Pela fé que mantendes, ó cidadãos, e pela misericórdia da República, socorrei o triste morto e castigai severamente a grande traição e maldade que essa nefasta e perversa mulher cometeu; porque, com ervas venenosas, ela matou esse infeliz, filho de minha irmã, para agradar ao seu amante e devorar os bens do falecido.

De tal maneira falou e queixou-se o bom velho que, tendo ouvido aquelas palavras, o povo indignou-se com a mulher. Alguns clamaram por lenha para queimá-la viva e outros instaram a apedrejá-la até a morte.

Ela, com palavras bem-compostas e pensadas, se escusava, jurando pelos deuses a sua inocência.

O ancião, então, disse:

Se é assim, ponhamos o assunto nas mãos da Providência divina, que desvelará o fato. E, para tal fim, contamos com Zacles, um Egípcio, sacerdote de Plutão e Prosérpina, que traz os mortos das profundezas para esclarecer o que lhe for perguntado.

Quando o velho homem disse isso, toda a gente se alegrou. E, tendo sido trazido o sacerdote, implorou-lhe afincadamente que lhe desvendasse tão hedionda maldade.

O sacerdote debruçou-se sobre o corpo e, tomando uma certa erva que trazia consigo, colocou-a em três partes do cadáver — na boca, no peito e na mão esquerda. Depois, tendo-se voltado ao Sol poente, começou a rezar placidamente.

Toda a gente via que um portentoso milagre estava por acontecer. Eu, que queria muito saber o que se passava com o meu morto, aproximei-me o quanto pude do sepulcro. E, encontrando uma pedra para apoiar os pés, pude assistir perfeitamente a tudo.

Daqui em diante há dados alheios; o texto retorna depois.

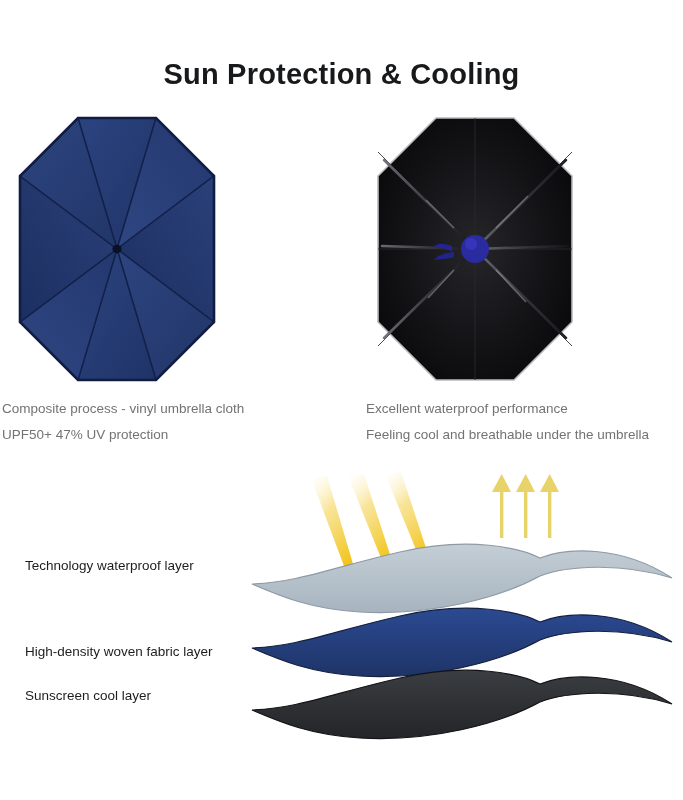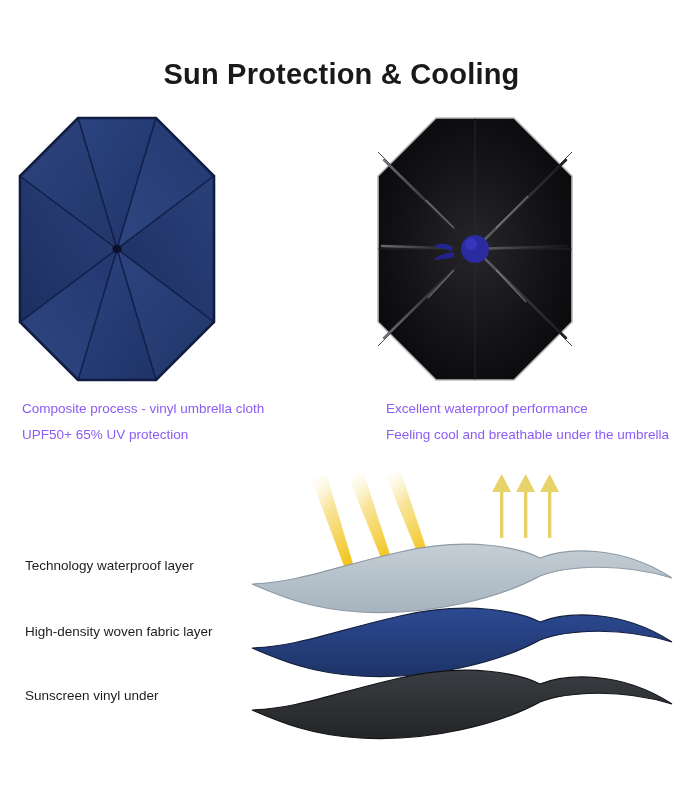--- a/index.html
+++ b/index.html
@@ -29,7 +29,7 @@
   .umbrella-wrap svg{display:block;width:100%;height:100%;}
 
   
-  .feature-col{position:absolute;font-size:13.5px;line-height:26px;color:#8b5cf6;margin-left:20px;}
+  .feature-col{position:absolute;font-size:13.5px;line-height:26px;color:#737373;}
   #feat-left{left:2px;top:396px;width:360px;}
   #feat-right{left:366px;top:396px;width:317px;}
   .feature-col div{white-space:nowrap;}

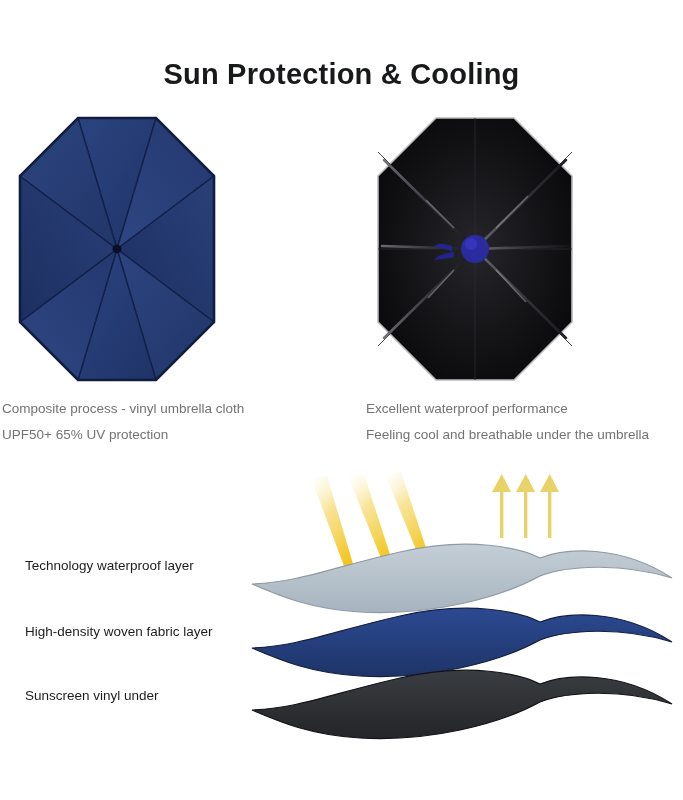--- a/index.html
+++ b/index.html
@@ -143,7 +143,7 @@
 
   <div class="feature-col" id="feat-left">
     <div>Composite process - vinyl umbrella cloth</div>
-    <div>UPF50+ 65% UV protection</div>
+    <div>UPF50+ 47% UV protection</div>
   </div>
 
   <div class="feature-col" id="feat-right">

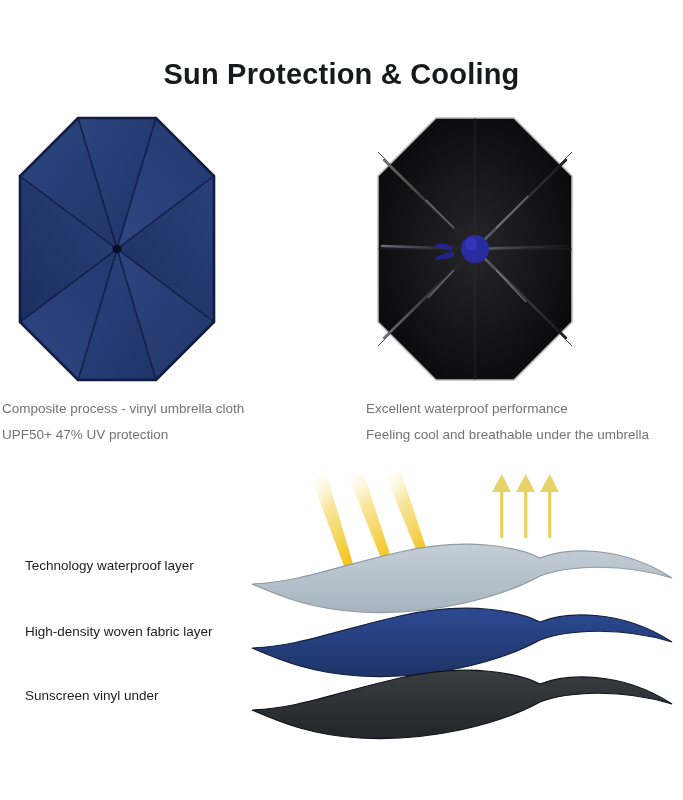--- a/index.html
+++ b/index.html
@@ -40,7 +40,7 @@
     position:absolute;font-size:13.5px;color:#1d1d1f;white-space:nowrap;
   }
   #lbl-0{left:25px;top:88px;}
-  #lbl-1{left:25px;top:154px;text-align:right;}
+  #lbl-1{left:25px;top:174px;text-align:right;}
   #lbl-2{left:25px;top:218px;}
   #layers svg{position:absolute;left:0;top:0;width:683px;height:290px;}
 </style>

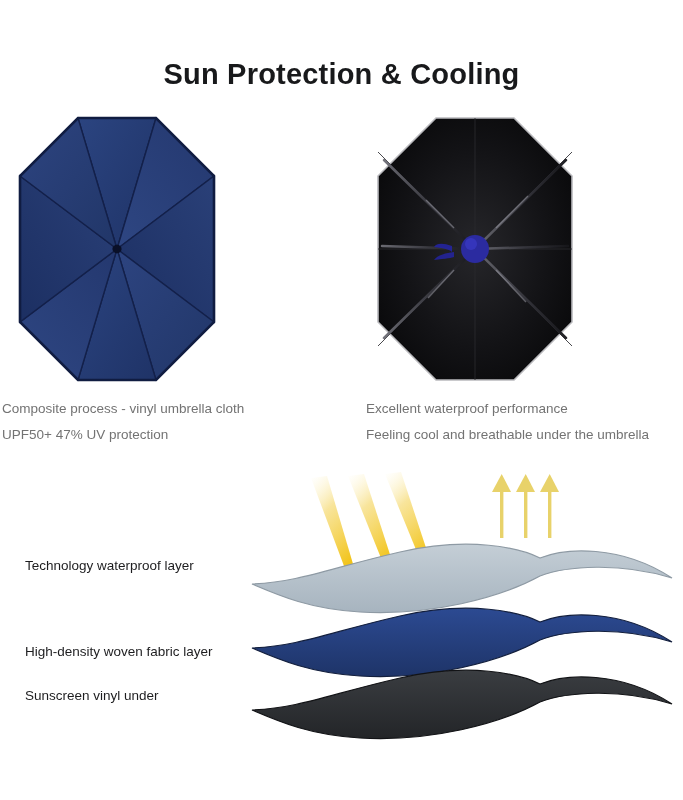--- a/index.html
+++ b/index.html
@@ -206,7 +206,7 @@
 
     <div class="layer-label" id="lbl-0">Technology waterproof layer</div>
     <div class="layer-label" id="lbl-1">High-density woven fabric layer</div>
-    <div class="layer-label" id="lbl-2">Sunscreen vinyl under</div>
+    <div class="layer-label" id="lbl-2">Sunscreen cool layer</div>
   </div>
 
 </div>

Aos poucos, o cadáver reanimou-se. Então, levantou-se e se pôs a falar, dizendo:

Por que me fazes voltar a este mundo, depois de ter vindo do rio Láteo e ter passado pelo lago Estígio? Deixa-me, deixa-me em meu repouso.

Tendo assim falado a alma do morto, disse-lhe o sacerdote:

Por que não te manifestas e declaras a todos a causa de tua morte? Não sabes que, com os meus encantamentos, posso chamar as fúrias infernais para que te atormentem os membros?

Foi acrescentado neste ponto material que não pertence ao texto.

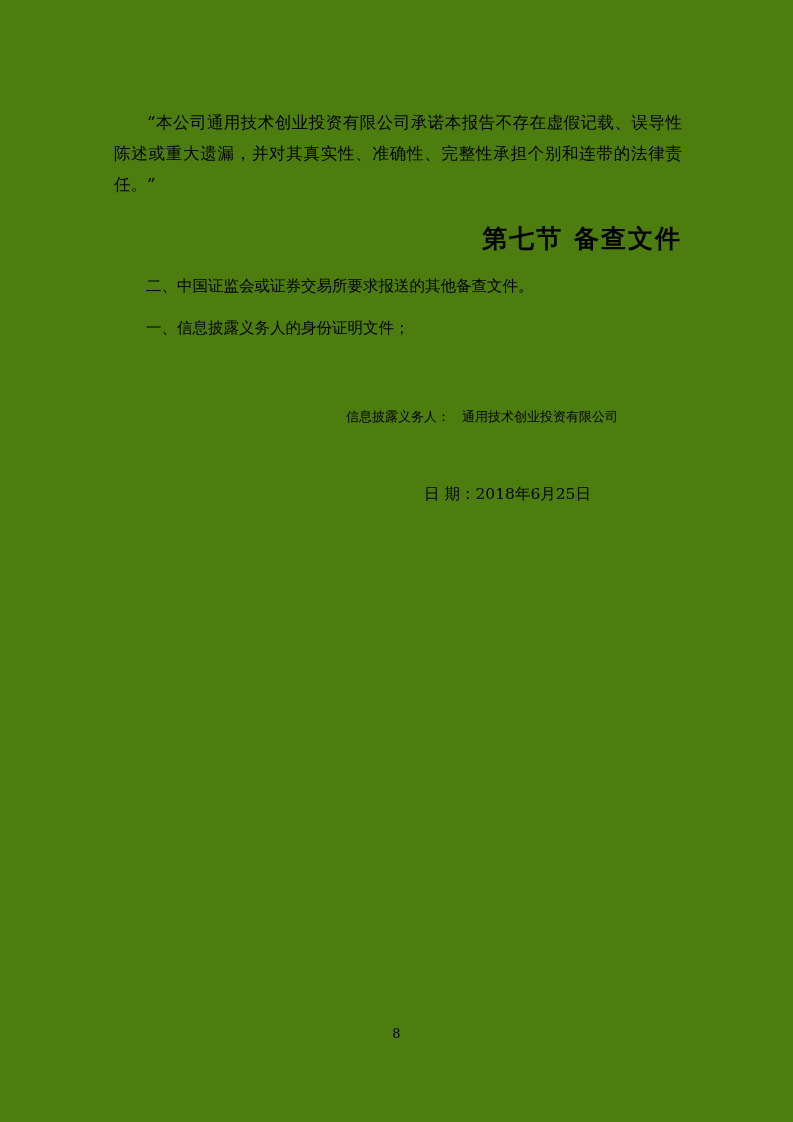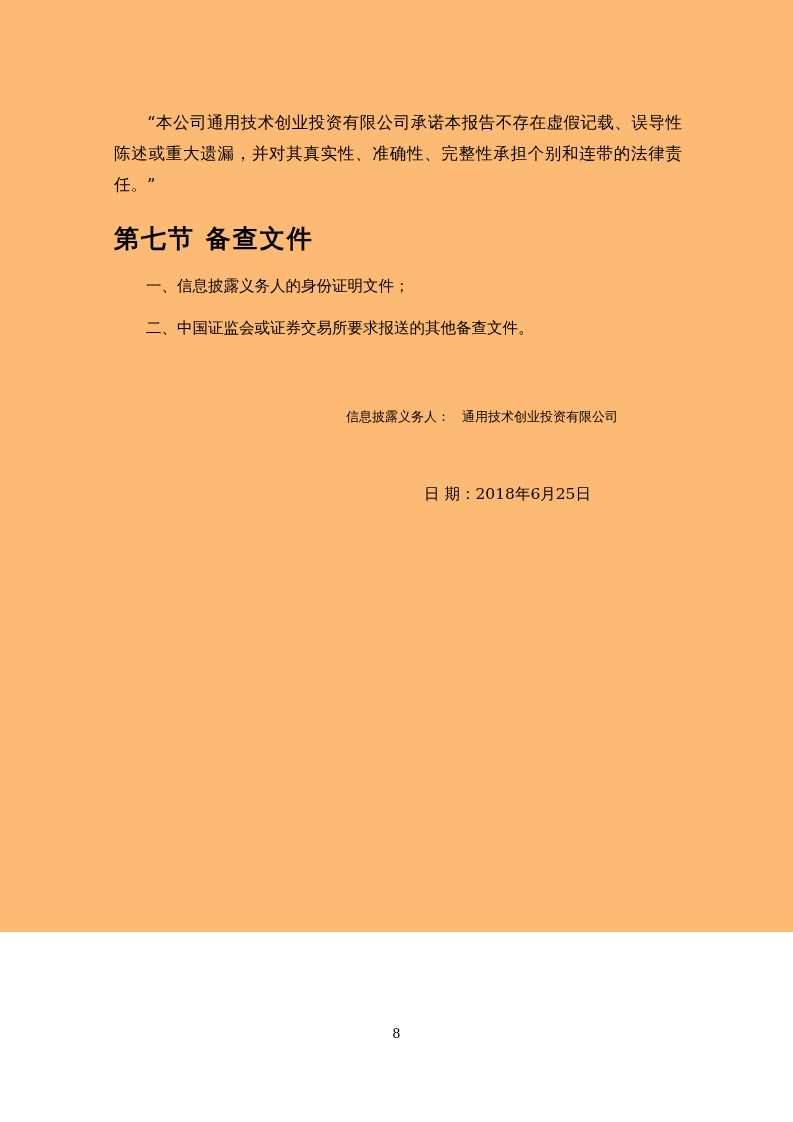--- a/index.html
+++ b/index.html
@@ -20,8 +20,8 @@
     left: 0;
     top: 0;
     width: 793px;
-    height: 932px;
-    background: #fdba74;
+    height: 1122px;
+    background: #4d7c0f;
   }
   .content {
     position: absolute;

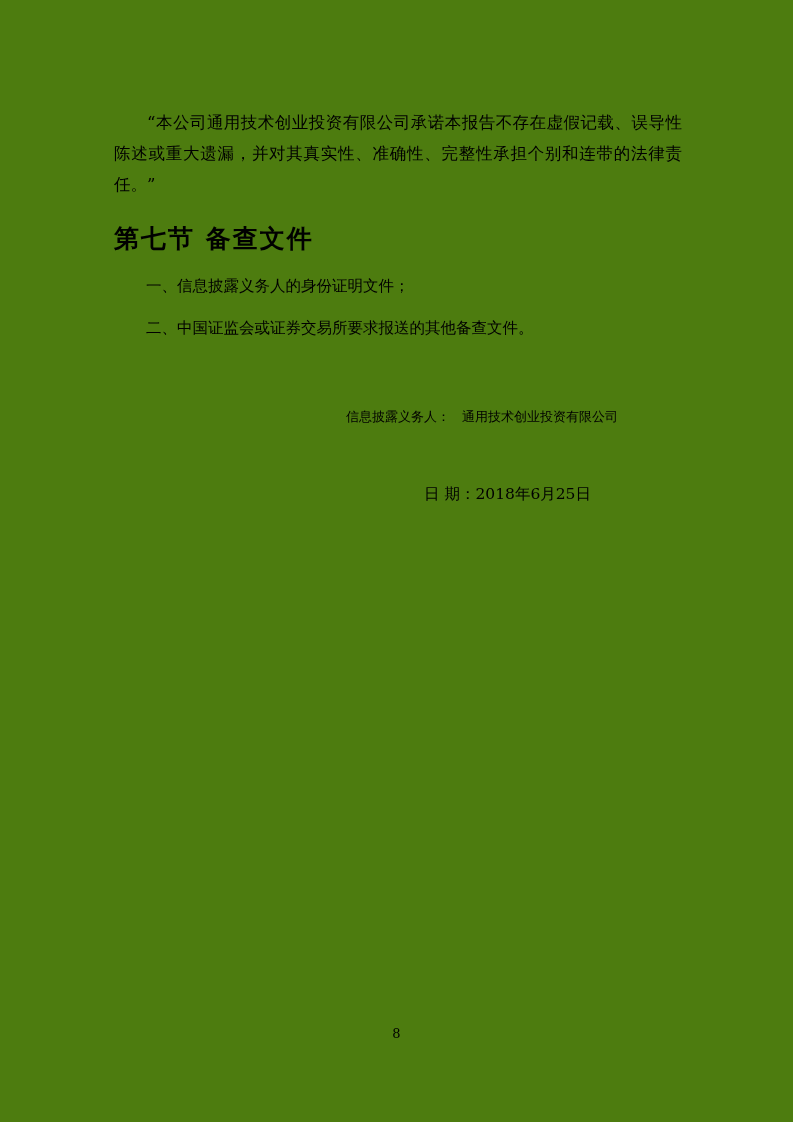--- a/index.html
+++ b/index.html
@@ -41,7 +41,7 @@
   }
   .section-title {
     margin-top: 22px;
-    text-align: left;
+    text-align: right;
     font-size: 25px;
     font-weight: bold;
     letter-spacing: 2px;

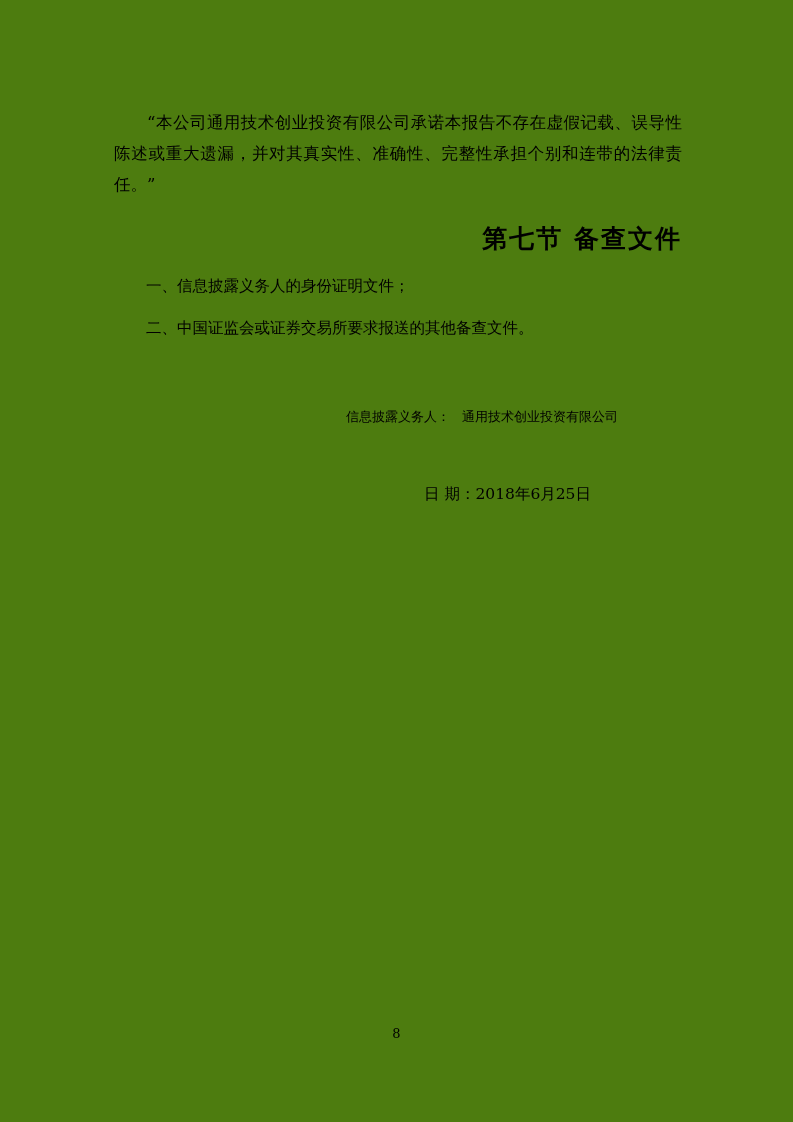--- a/index.html
+++ b/index.html
@@ -96,8 +96,8 @@
     <h1 class="section-title">第七节 备查文件</h1>
 
     <div class="list">
+      <p class="list-item">二、中国证监会或证券交易所要求报送的其他备查文件。</p>
       <p class="list-item">一、信息披露义务人的身份证明文件；</p>
-      <p class="list-item">二、中国证监会或证券交易所要求报送的其他备查文件。</p>
     </div>
 
     <div class="signature-block">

O defunto levantou-se e se pôs a falar para as gentes:

Fui morto pela traição e pela astúcia de minha esposa, que maculou a minha cama, comprazendo-se no adultério.

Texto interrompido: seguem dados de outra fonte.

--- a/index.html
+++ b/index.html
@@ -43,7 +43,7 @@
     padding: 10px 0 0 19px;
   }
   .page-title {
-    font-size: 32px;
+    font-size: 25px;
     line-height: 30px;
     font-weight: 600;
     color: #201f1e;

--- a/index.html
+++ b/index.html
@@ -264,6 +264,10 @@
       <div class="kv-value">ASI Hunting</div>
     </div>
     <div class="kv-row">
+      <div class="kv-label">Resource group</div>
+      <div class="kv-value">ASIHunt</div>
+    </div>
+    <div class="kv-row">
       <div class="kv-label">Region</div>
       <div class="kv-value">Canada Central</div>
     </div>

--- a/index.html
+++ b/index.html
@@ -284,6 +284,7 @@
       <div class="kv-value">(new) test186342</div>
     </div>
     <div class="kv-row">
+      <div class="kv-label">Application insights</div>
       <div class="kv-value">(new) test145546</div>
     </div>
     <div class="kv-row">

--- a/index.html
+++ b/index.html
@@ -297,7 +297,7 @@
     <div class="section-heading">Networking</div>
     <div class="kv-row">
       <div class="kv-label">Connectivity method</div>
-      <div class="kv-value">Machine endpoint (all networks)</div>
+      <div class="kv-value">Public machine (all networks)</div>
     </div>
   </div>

Então a mulher respondeu com grande ânimo, altercando com o marido e resistindo-lhe aos argumentos.

Ouvindo isto, as pessoas divergiram: uns disseram que aquela pérfida mulher deveria ser enterrada viva com o corpo do marido; outas, que nenhum crédito deveria ser dado às mentiras de um cadáver.

Mas dissiparam-se as dúvidas quando o falecido, dando um grande gemido, disse:

Eu vos darei um sinal muito claro de toda a minha verdade e manifestarei o que ninguém mais sabe.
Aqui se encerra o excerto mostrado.